Originally, Tesla said the Roadster would be ready by the end of this year. Darryl Siry, vice president of sales, marketing and service, said the delay results from a decision to do additional durability and reliability testing. “A car is an extremely complicated system of mechanical things, controlled by electronic things and managed by computer software,” he said. “It’s no one big issue that’s not resolved.”

On the good side, Tesla says it will ensure a travel range of 245 miles (EPA combined cycle) on a single charge, which is just short from the original 250 mile goal, but more than the “over 200 mile” qualification the company had made in March. The car has become heavier, with the addition of extra equipment to fulfill safety regulations, but apparently it hasn’t impacted the car’s performance and range significantly. Siry also confirmed with VentureBeat that the car will still go from zero to 60 mph in 4 seconds, meeting to its original pledge.

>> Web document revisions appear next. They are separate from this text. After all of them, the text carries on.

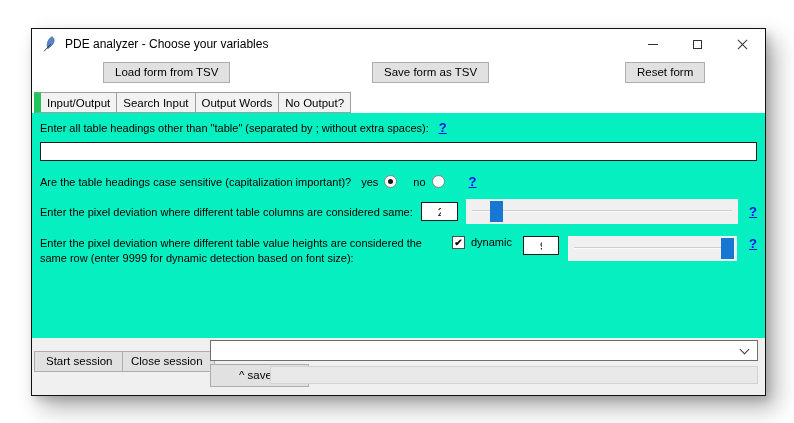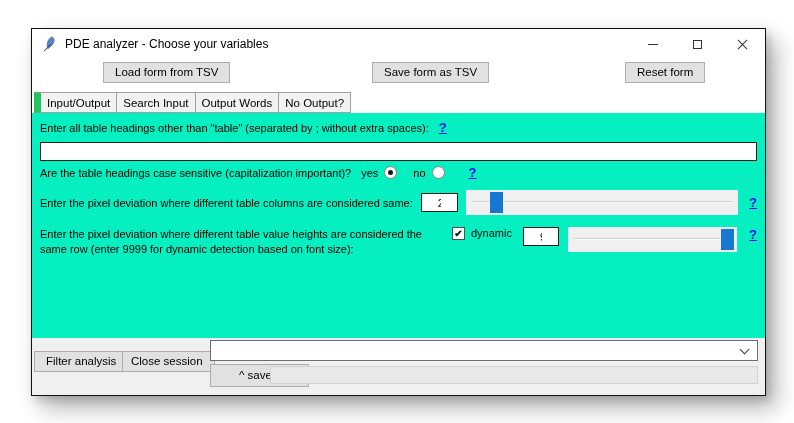--- a/index.html
+++ b/index.html
@@ -45,7 +45,7 @@
   .row1{display:flex;align-items:center;gap:10px;margin-top:2px;}
   .headings-input{margin-top:7px;width:100%;height:19px;border:1px solid #1c1c1c;
     font-size:11px;padding:1px 3px;background:#fff;font-family:inherit;display:block;}
-  .row-case{display:flex;align-items:center;margin-top:4px;text-align:center;}
+  .row-case{display:flex;align-items:center;margin-top:13px;text-align:center;}
   .row-case .yes-label{margin-left:10px;}
   .row-case .radio{margin-left:6px;}
   .row-case .no-label{margin-left:16px;}

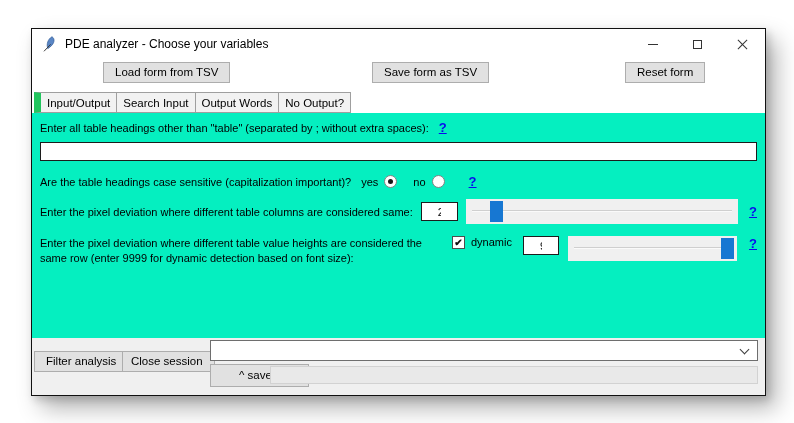--- a/index.html
+++ b/index.html
@@ -168,7 +168,7 @@
   </div>
 
   <div class="footer">
-    <button class="btn btn-start">Filter analysis</button>
+    <button class="btn btn-start">Start session</button>
     <button class="btn btn-close">Close session</button>
     <div class="combobox">
       <span class="combo-value"></span>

All in all, this is good news. The release schedule for the end of this year had always been aggressive in our view. If they can hold to first quarter next year, we’re assuming most pre-ordering customers should be ok with that.

Finally, the company it is closing its reservation list at 600 orders. It is starting a waiting list, Siry said, because the slip to 2008 means the company should first decide when it will start it 2009 model before taking new orders.

The announcement comes a month after the company announced a change in CEO. (scroll down)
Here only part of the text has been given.